Once they were done, Tim left the room feeling slightly proud of himself; Agent Braxton beamed with appreciation at him, practically bouncing on the balls of her feet – it was a big break in the case – and Diana even gave him a thumbs-up. His euphoria was short-lived, however; when he caught Neal’s eye, the conman was glaring at him. Then Tim remembered he hadn’t read Neal’s last text to him, so he glanced down at his phone.

 _We clearly have some work to do_ it said.

\----

“ _Peter lessons?!_ ” Tim protested. They had a break for about the next three hours before they’d have to send Neal in to try to set up a meeting with Campbell. Neal insisted they pick up some dinner and head to his place.

“Yes. Peter lessons. You, my friend, are in need of remedial education. STAT.”

“Awww come on! Didn’t I get McKutcheon to spill his guts?”

“ _I_ got McKutcheon to spill his guts! Listen, so far we’ve been able to keep your hands off of this –“

“Not from where I’m standing,” Tim interrupted.

“But still, do you really think the real Peter Burke would sit back and let me?”

“Why wouldn’t he? You’re doing really well.”

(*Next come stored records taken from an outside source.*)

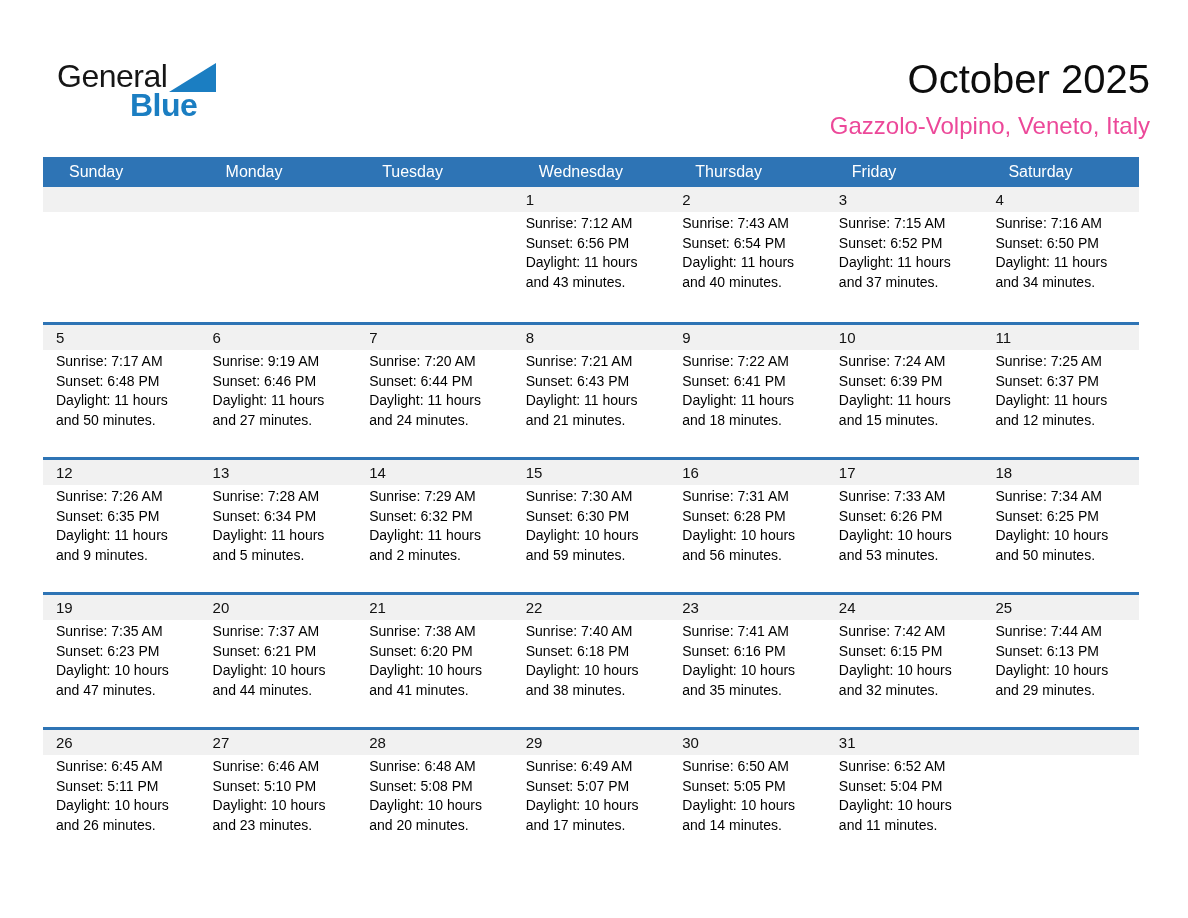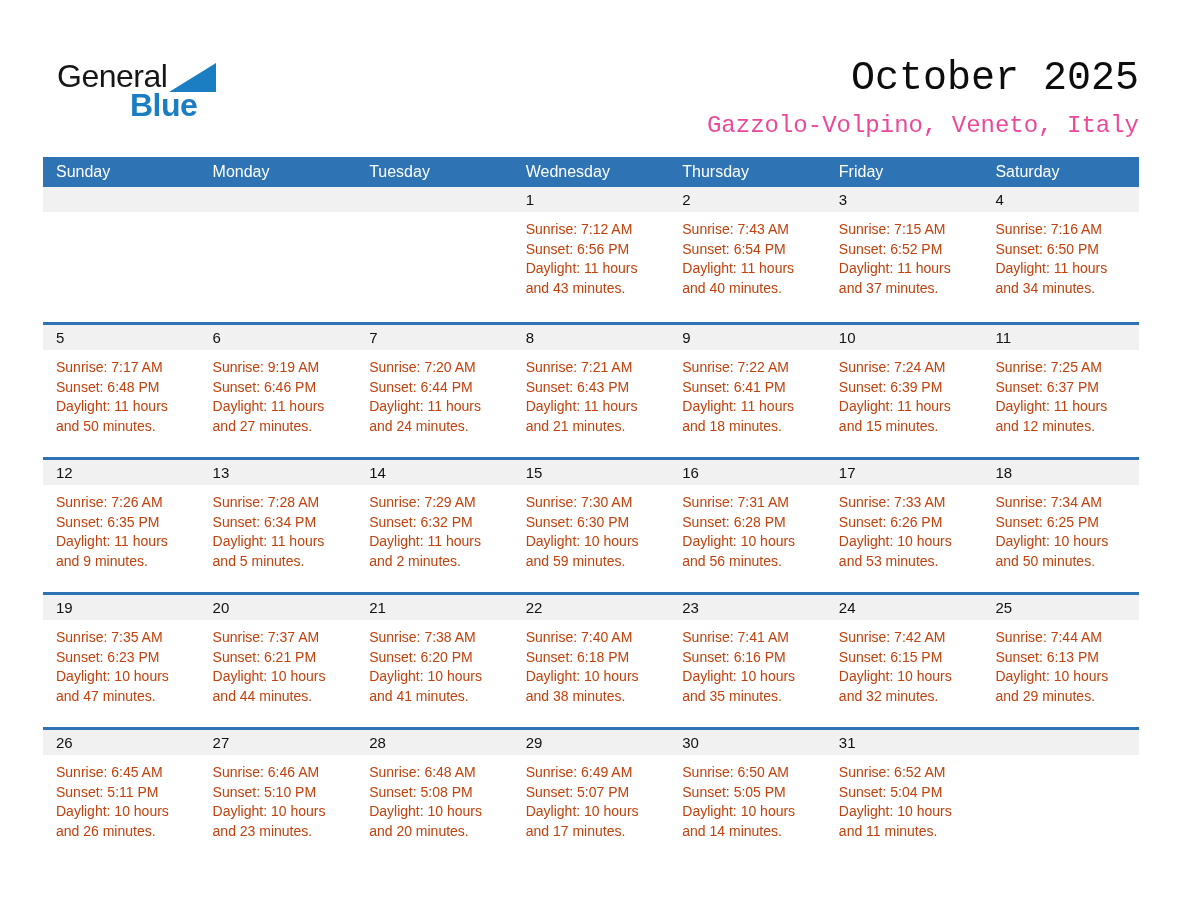"October 2025" .title-block { font-family: Liberation Mono, monospace -> none; right: 49px -> 38px }
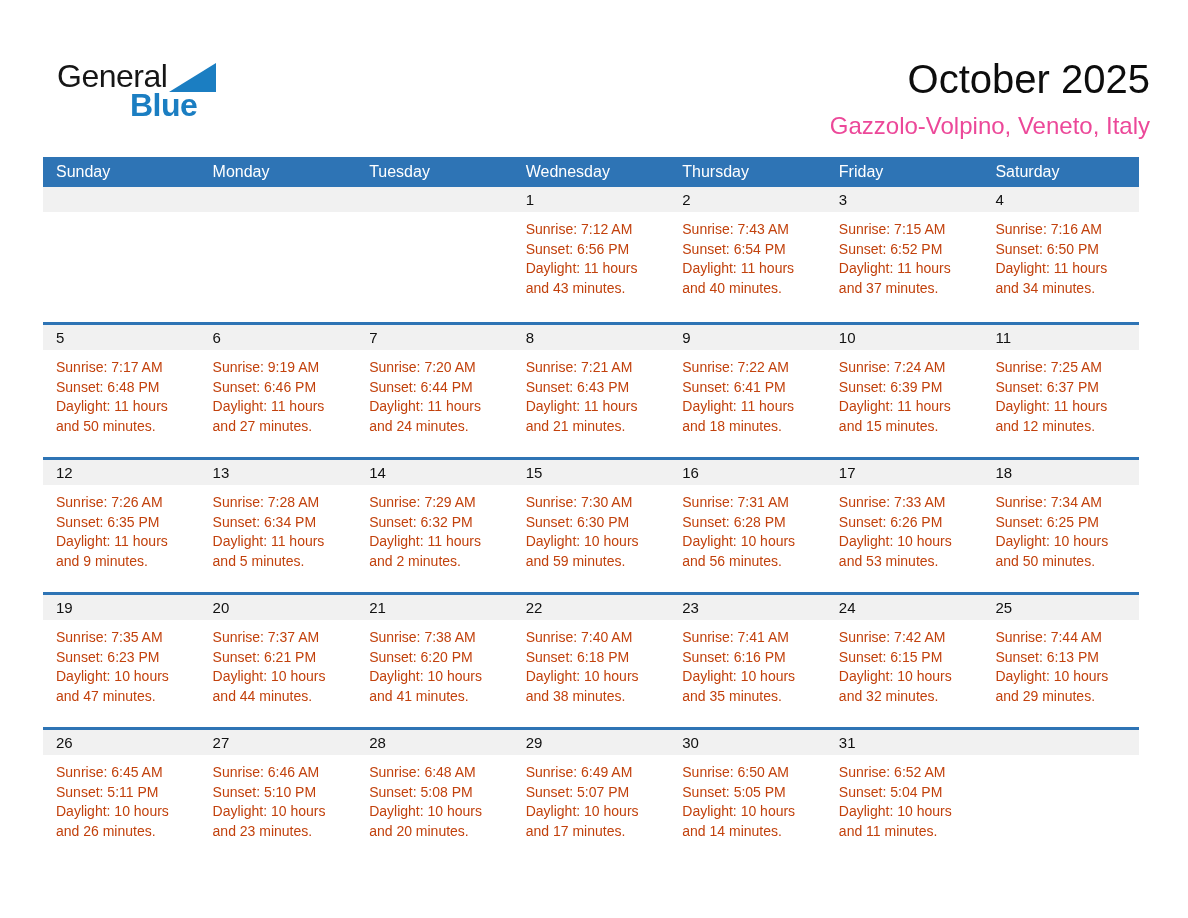"Sunday" .weekday-cell { padding-left: 13px -> 26px }
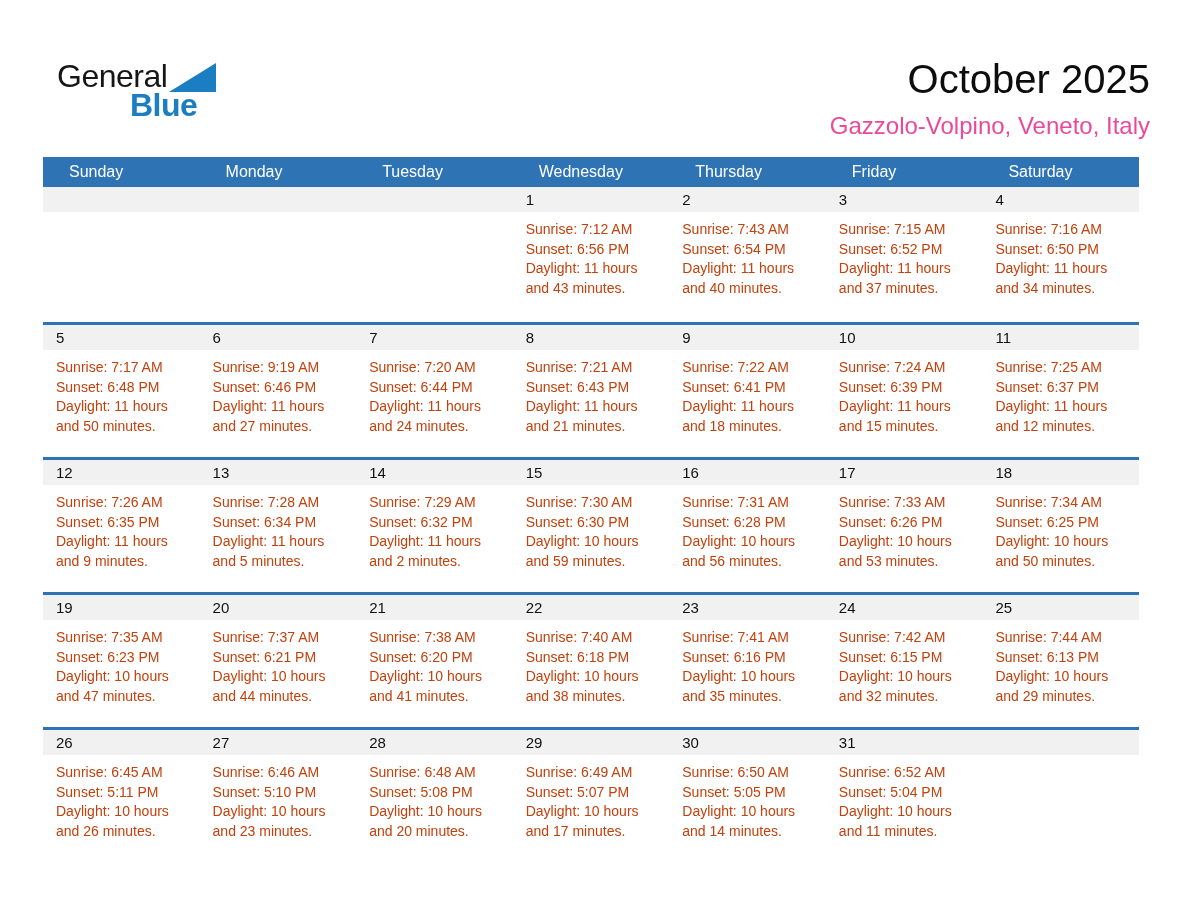"Sunrise: 7:12 AM" .cell-body { color: #c2410c -> #000000; padding: 8px 6px 0 13px -> 2px 6px 0 13px }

Neal’s face softened momentarily and he smiled shyly. “Thanks for saying that – it helps to have the validation, you know? But still, we need you to be on point – I’m not always going to be able to cover for you.” 

He handed Tim the bag of Chinese takeout and pulled out his keys, letting them both into June’s mansion. Once inside, Tim whistled low as he took in the opulence of the place. Of course, he’d been here before – when they’d shot the pilot, they’d used the actual Schinasi Mansion, and then again when they’d filmed another episode – but it had been over a year since he’d been here, and it always took his breath away. He followed Neal up the stairs to his third floor apartment and took a moment to admire the view – the real one, not the scenery reproduced on the soundstage at Silvercup. 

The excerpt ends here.